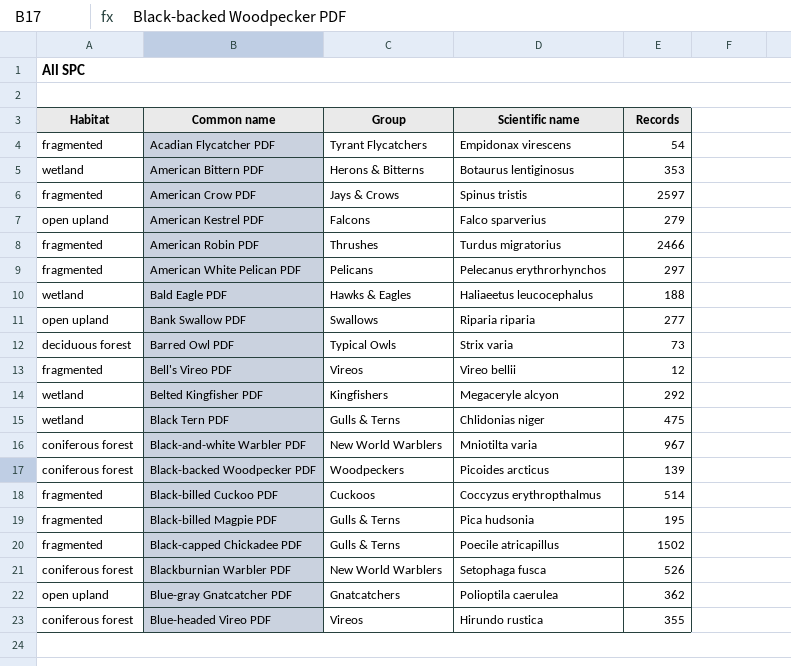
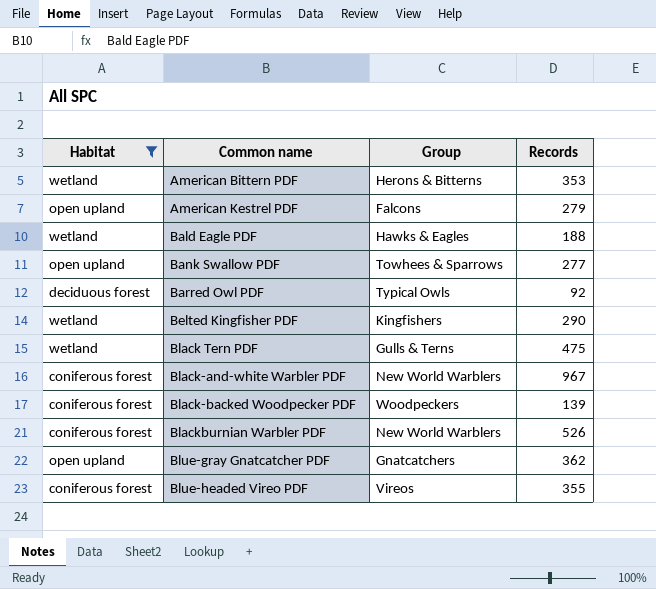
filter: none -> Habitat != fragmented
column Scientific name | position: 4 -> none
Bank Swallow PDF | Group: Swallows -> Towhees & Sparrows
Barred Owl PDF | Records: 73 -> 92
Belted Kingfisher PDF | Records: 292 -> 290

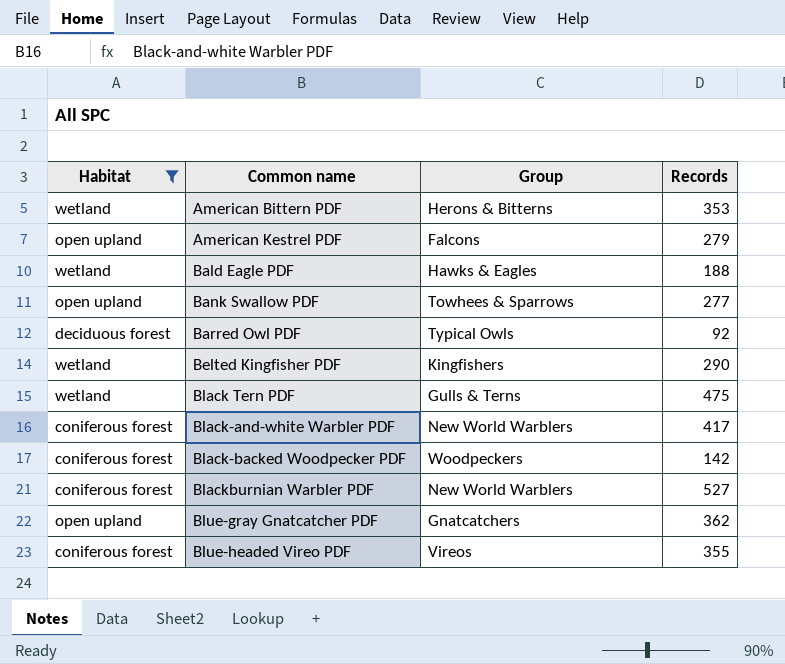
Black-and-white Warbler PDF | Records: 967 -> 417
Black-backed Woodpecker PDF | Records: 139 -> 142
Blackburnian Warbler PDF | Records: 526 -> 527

========

■ **TASK TO CARRY OUT**: Retrieve each line of the data in which the word "Warbler" can be found.

■ **TASK OUTPUT**:
Black-and-white Warbler PDF | Records: 967 -> 417
Blackburnian Warbler PDF | Records: 526 -> 527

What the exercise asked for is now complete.